Thus, to date, an LS does not have means to select a data transfer path based on the IP connectivity operator that supports the routing of the traffic. Indeed, the TRIP protocol is able to maintain the path of crossed ITADs (service layer) but not that of traversed AS (network / transport layers).

In other words, a provider or operator of telephony services has, so far, no way of knowing by which AS, the voice data transit, and can thus ensure that they transit through AS of a competitor, even if the path to the "service" level is determined.

Specifically, these drawbacks are illustrated in connection with Figure 3, shows the dependencies of an IP network to both 'vertically', ^that is to say between ITAD and AS that depend on it, and both "horizontally", that is to say between domains (service) and connectivity operators (IP level).

It is assumed that an S client 301 communicates with a recipient client D

302. To do this, the ITADl 31 1 on which the client S 301 depends chooses the telephone level route through ITAD2 312, ITAD3 313 and finally ITAD6 316 on which the recipient D 302 depends, to control the transfer of the voice data.

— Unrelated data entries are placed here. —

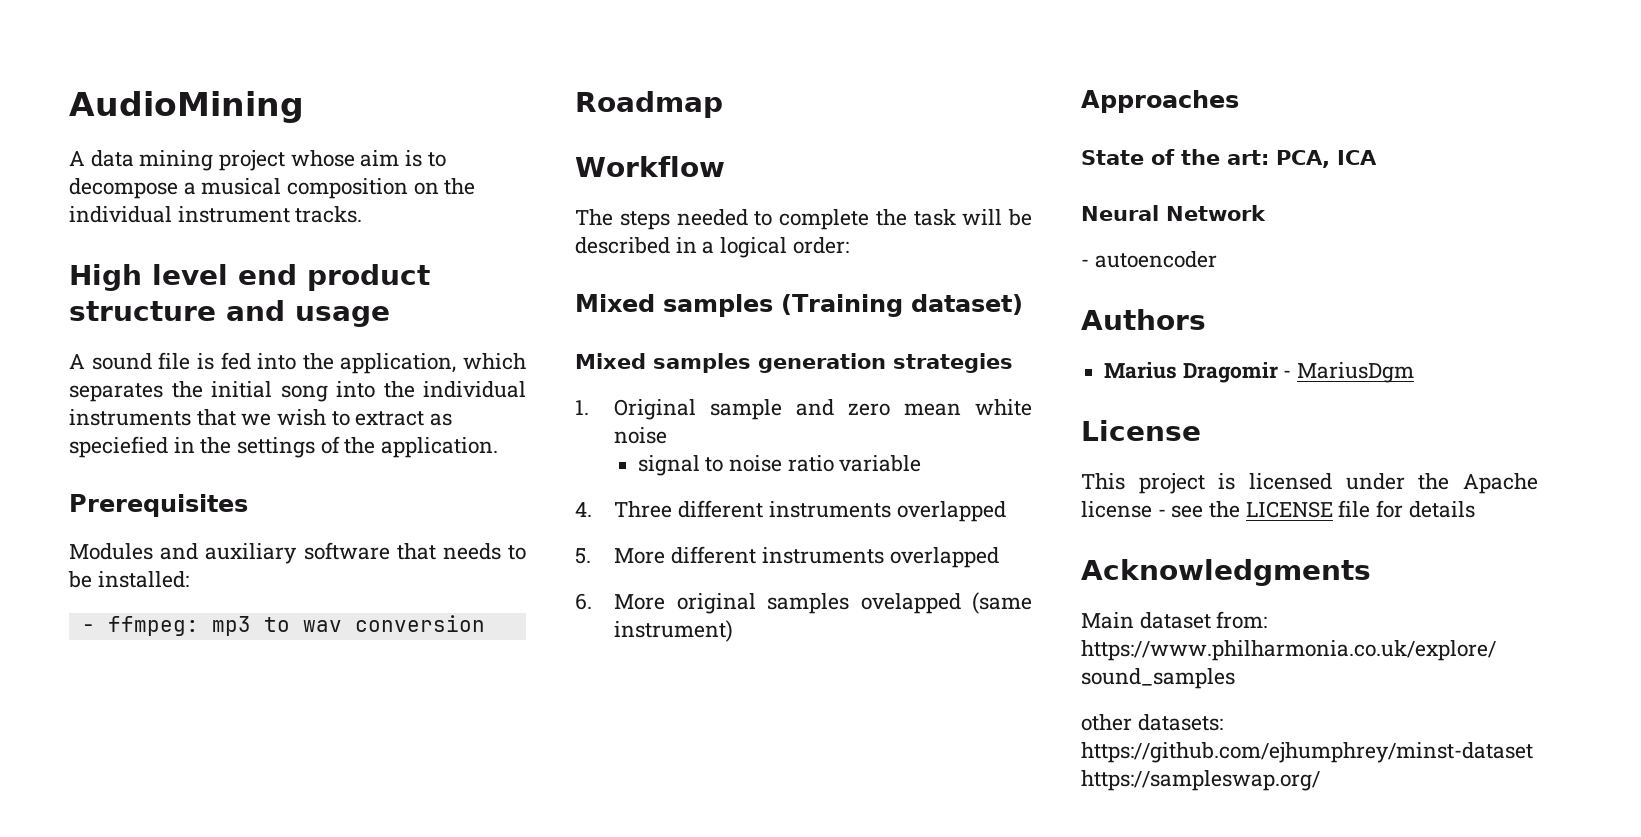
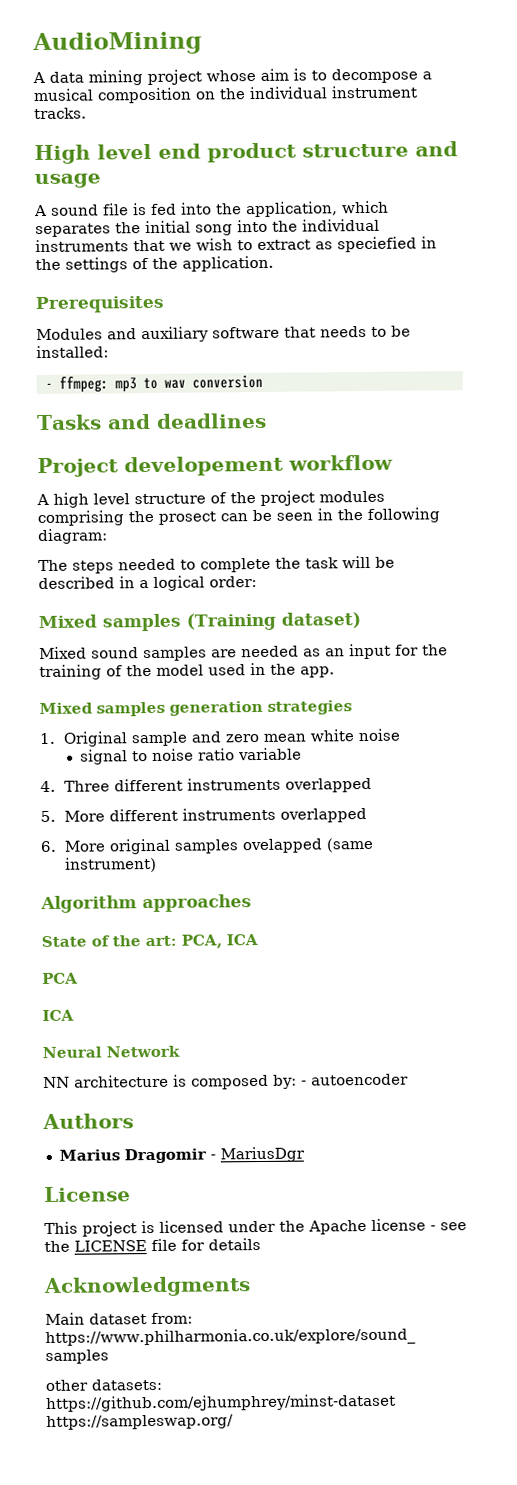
[575,91,723,118] [575,156,725,177] Roadmap // Workflow -> [36,412,267,431] [37,454,393,478] [36,490,385,508] [37,507,440,527] [38,528,108,545] Tasks and deadlines // Project developement workflow // A high level structure of the project modules comprising the prosect can be seen in the following diagram:
(1023, 304) none -> [39,643,448,662] [39,662,335,681] // Mixed sound samples are needed as an input for the training of the model used in the app.
[1081,90,1239,113] Approaches -> [40,894,252,914] Algorithm approaches
(1377, 157) none -> [42,972,78,985] [42,1009,74,1022] // PCA // ICA
(1266, 213) none -> [43,1074,297,1090] NN architecture is composed by:
[1297,362,1415,383] MariusDgm -> [219,1146,305,1163] MariusDgr

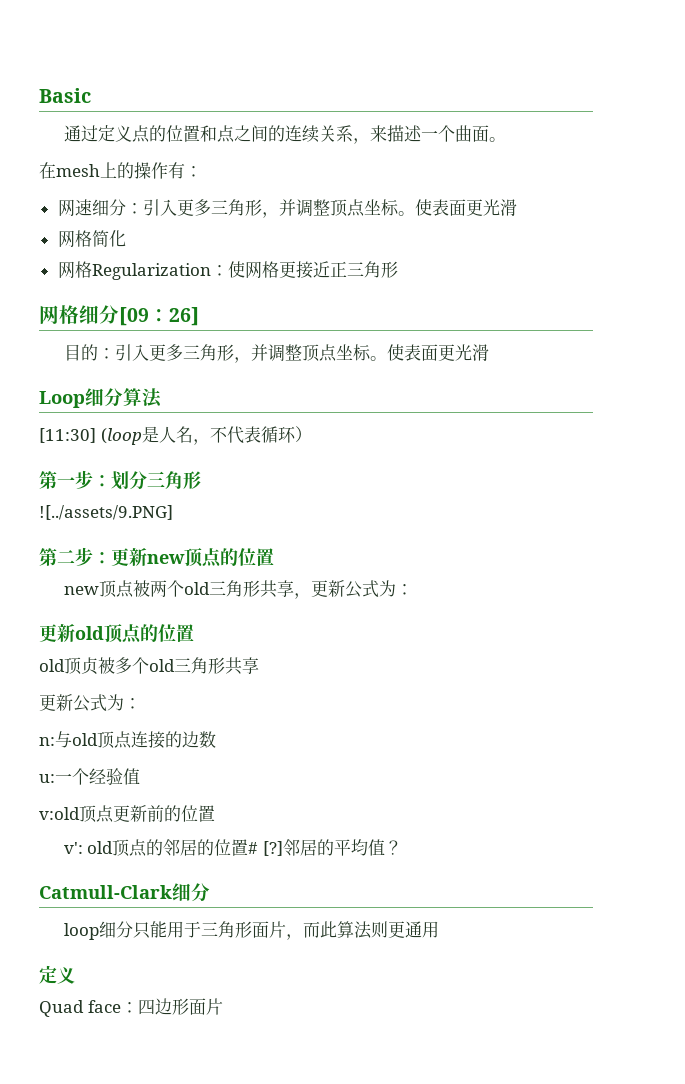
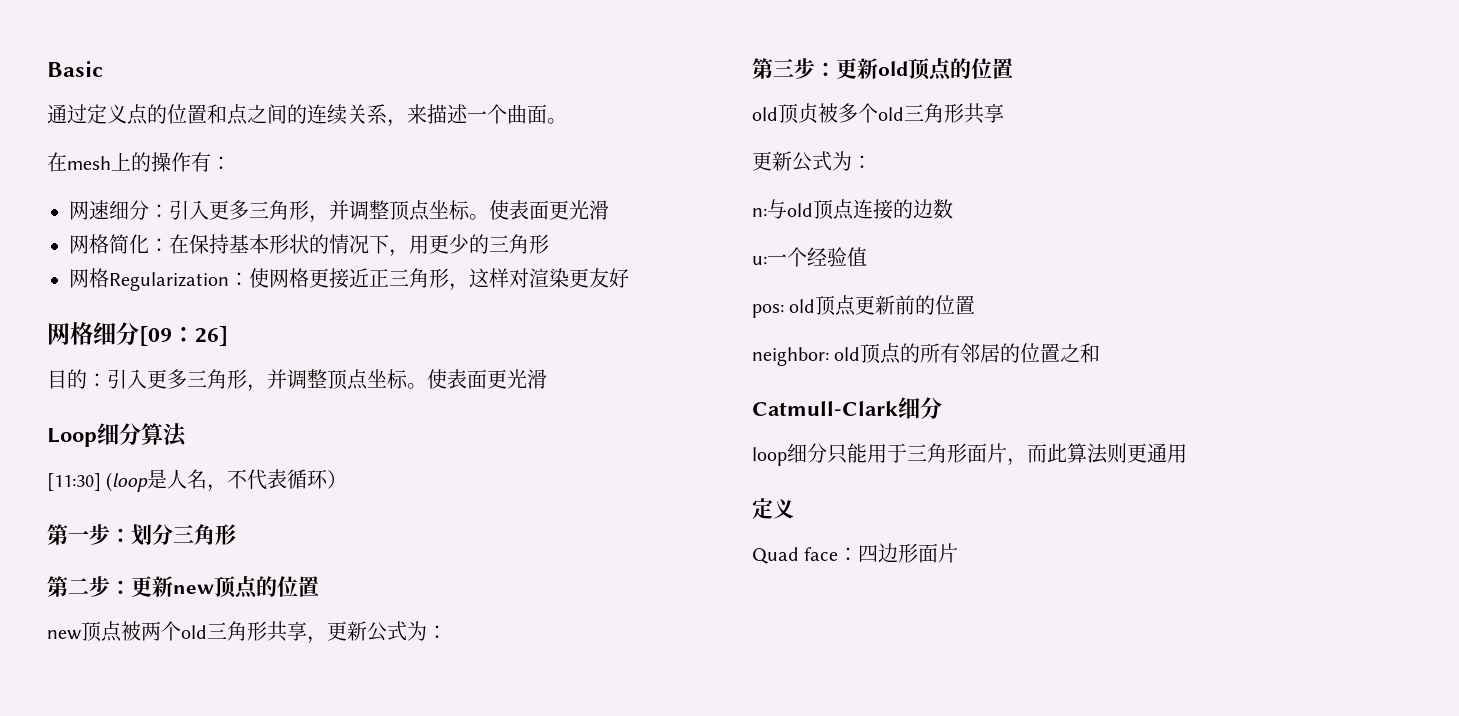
(126, 238) none -> [149,234,549,257] ：在保持基本形状的情况下，用更少的三角形
(398, 269) none -> [449,268,629,291] ，这样对渲染更友好
[39,505,173,520] // ![../assets/9.PNG] -> (236, 534) none
(413, 589) none -> [752,58,836,79] 第三步：
[39,807,80,820] v:old -> [752,299,816,318] pos: old
[63,839,164,857] v': old顶点的 -> [752,343,961,366] neighbor: old顶点的所有
[248,839,402,856] # [?]邻居的平均值？ -> [1060,343,1101,363] 之和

However, the data itself transits at the IP layer level by the AS, each of which depends on several ITAXs ⁾ . A spiral of AS occurs when, after a negotiation between ITADs for the routing of a media stream, this stream borrows several times the same AS before arriving at its destination.

In the case illustrated by FIG. 3, this telephone-level route assumes the existence of an IP route traversing AS1 domains 321, AS2 322.

ASl 321 and finally AS6 326. This is called a spiral at the IP level. The existence ^of a spiral can harm the IP datagrams transfer performance because it passes several times by SLAP.

3 SUMMARY OF THE INVENTION

The solution proposed by the invention makes it possible to overcome these disadvantages of the prior art, by means of a method for propagating at least one routing route of at least one digital stream between a first location server of a first IP telephony domain and a second location server of a second IP telephony domain, said first location server belonging to an autonomous system, for transferring said at least one digital stream, according to the invention, such a method comprises a phase propagating at least one identification information relating to said autonomous system of said first location server to said second server.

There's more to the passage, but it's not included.